Emma Watkins is best known as the girl with the bow in hair. The singing, dancing, drumming, Yellow Wiggle delights audiences across the globe with her dazzling warmth and energy.

But what people didn’t realise was behind the scenes, Emma was in serious pain for a long time – silently suffering from a debilitating condition known as endometriosis.

In this week’s episode of the Western Sydney Health Check podcast, Emma shared that despite having symptoms dating back to high school, it was joining The Wiggles and the energy associated with touring which made her realise something wasn’t right.

“It was about maybe eight years into the touring, and being on the road constantly and filming back to back, that my periods actually started to run into each other and the bleeding was actually nonstop,” Emma told Western Sydney Health Check.

At that point… that’s when I thought something was up.”

Endometriosis, commonly referred to as “endo”, is a common disease in which the tissue that is similar to the lining of the womb grows outside it in other parts of the body.

More than 830,000 Australian women – over 11 per cent – suffer from endometriosis at some point in their life with the disease often starting in teenagers.

Symptoms of endometriosis are variable. Common symptoms include pelvic pain that puts life on hold around or during a woman’s period. It can also damage fertility cysts invading and damaging healthy ovarian tissue

“I was just looking at the screen of the ultrasound, seeing lots of circles. I didn’t actually know what they were and obviously the lady who was ultrasound-ing me she couldn’t tell me though, but later on, I found out from the report that it ended up being chocolate cysts and I had quite a few of them,” Emma shared.

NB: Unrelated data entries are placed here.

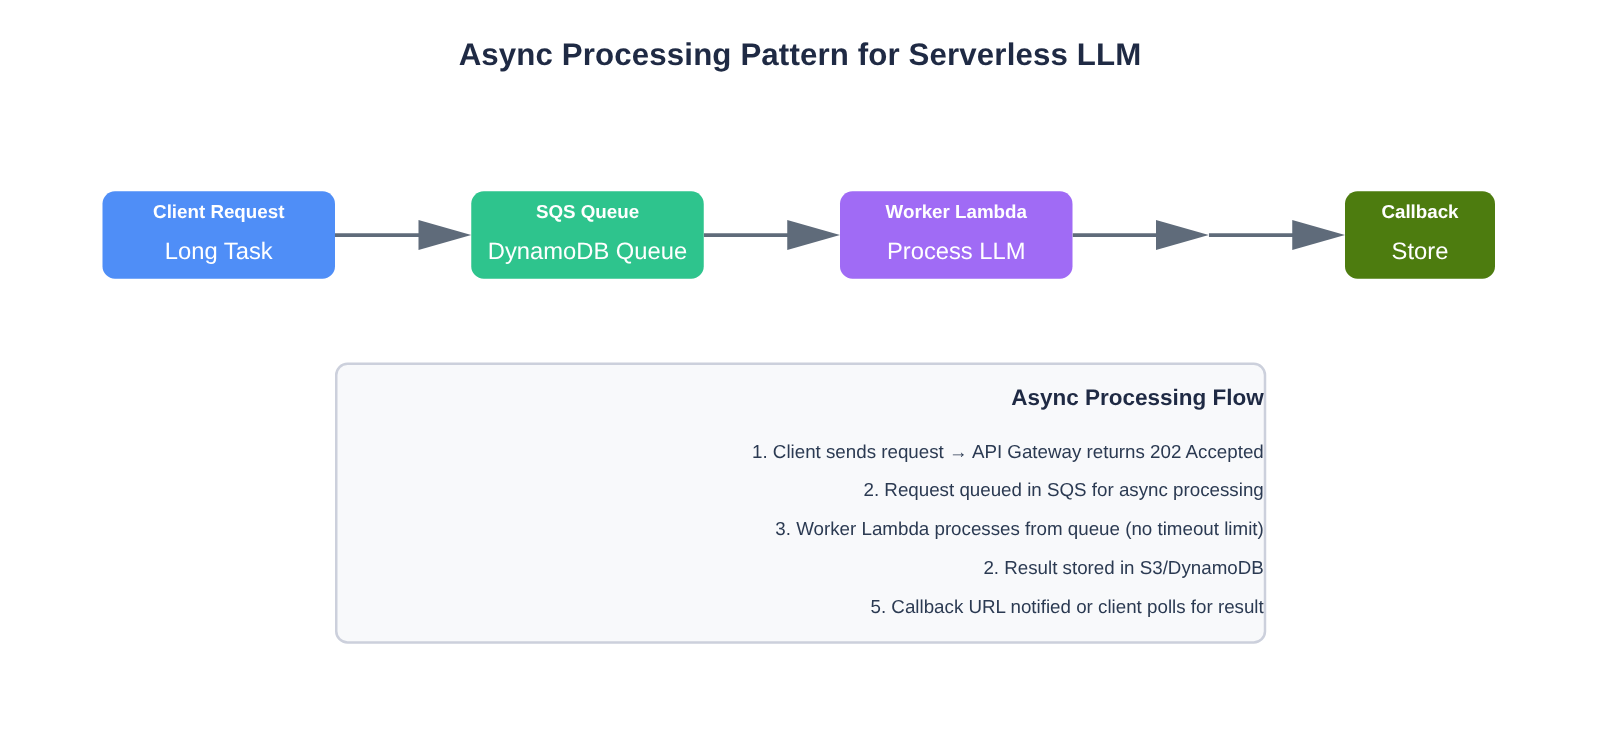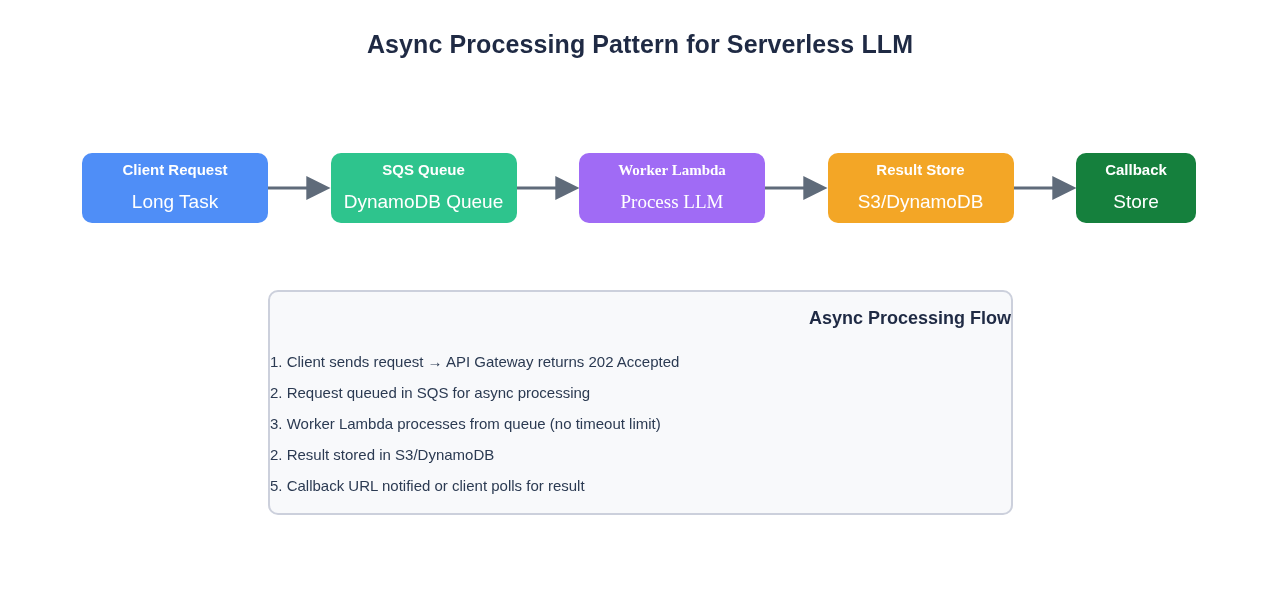"Worker Lambda" div.node { font-family: Liberation Serif, serif -> none }
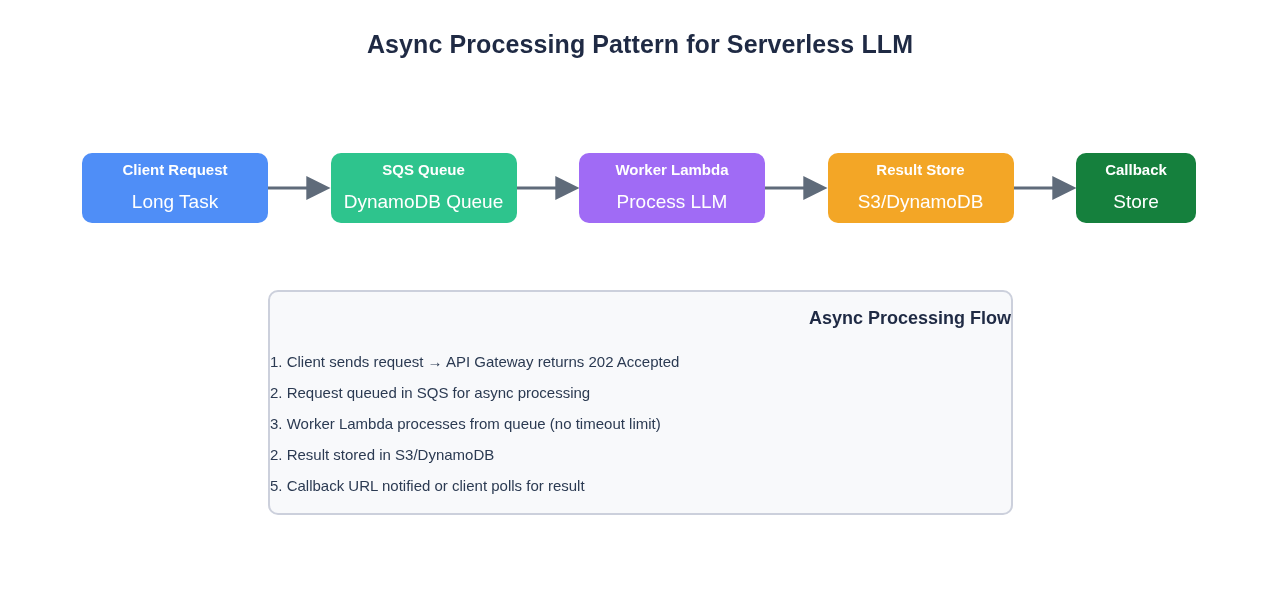"Result Store" div.node { html: <div> <div>Result Store</div> <div>S3/DynamoDB</div> </div> -> none }
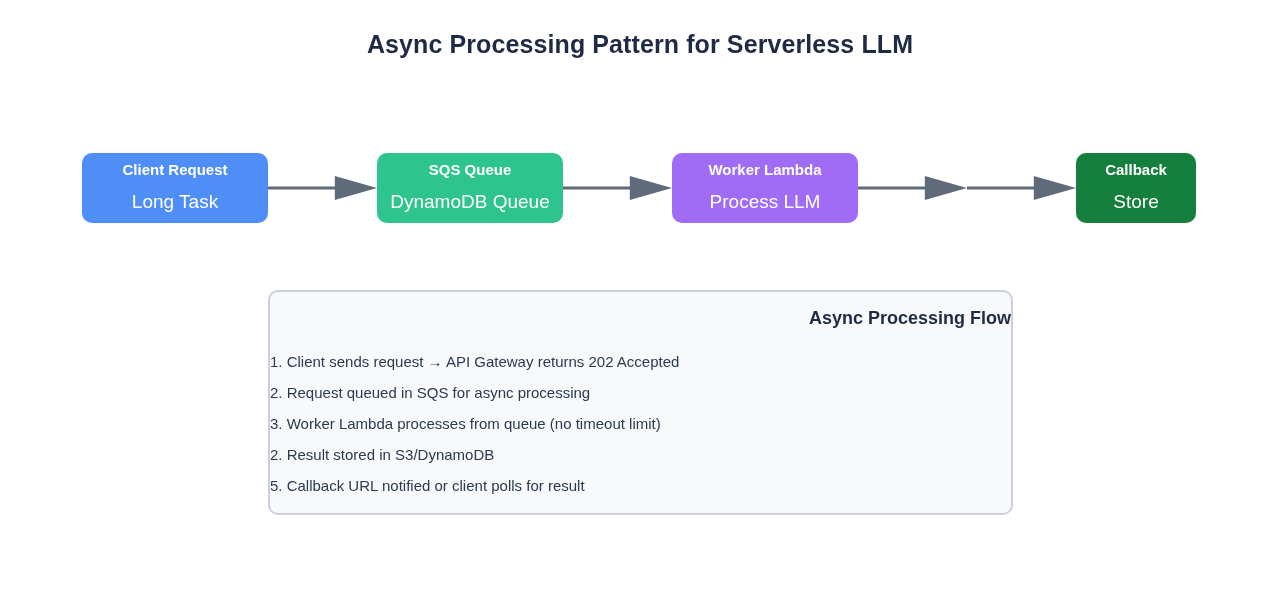"Callback" div.node { background: #15803d -> #4d7c0f }
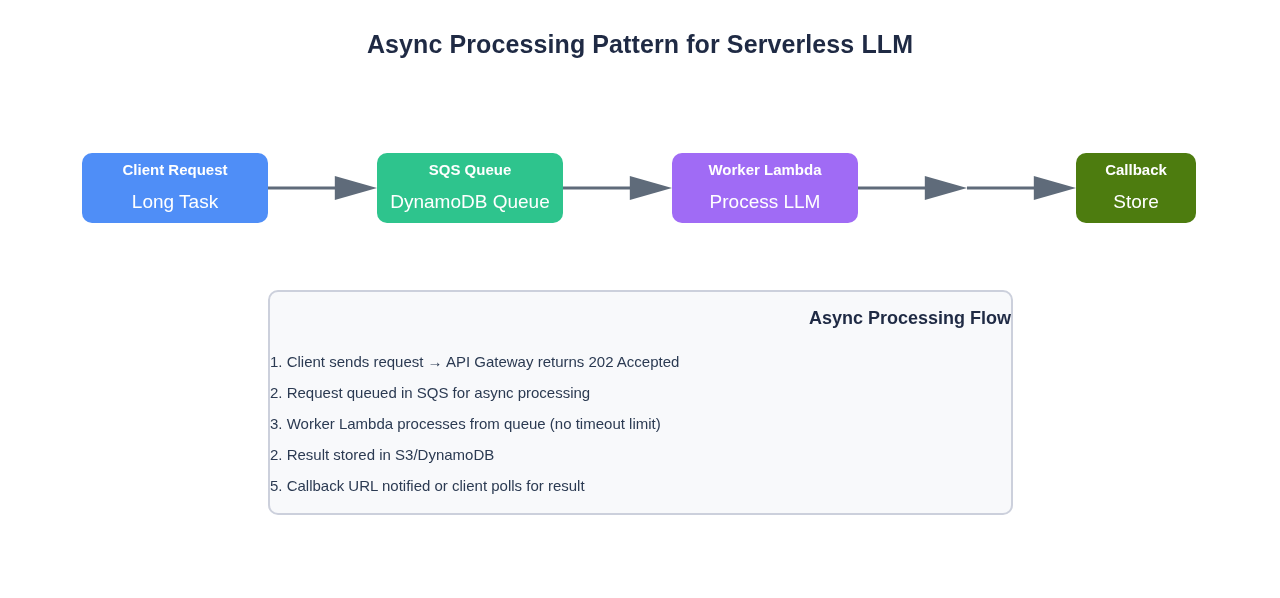"1. Client sends request →" .step-item { text-align: left -> right }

Emma chose to disclose her diagnosis publicly as people were speculating the Yellow Wiggle was pregnant, when the reality was far different. Now, she gets stopped daily by women sharing their own endometriosis stories.

“I didn’t realise so many women in Australia, let alone the world, were suffering from the same thing,” Emma reflected.

“It’s really just trying to create an environment that people feel safe to have that kind of discussion.

“That discussion might not start with a professional but even if it starts with friends or family, that’s a really great place to start. I think if you are noticing any symptoms, it is really important to go get yourself checked.”

If you have concerns about endometriosis, please contact your GP in the first instance.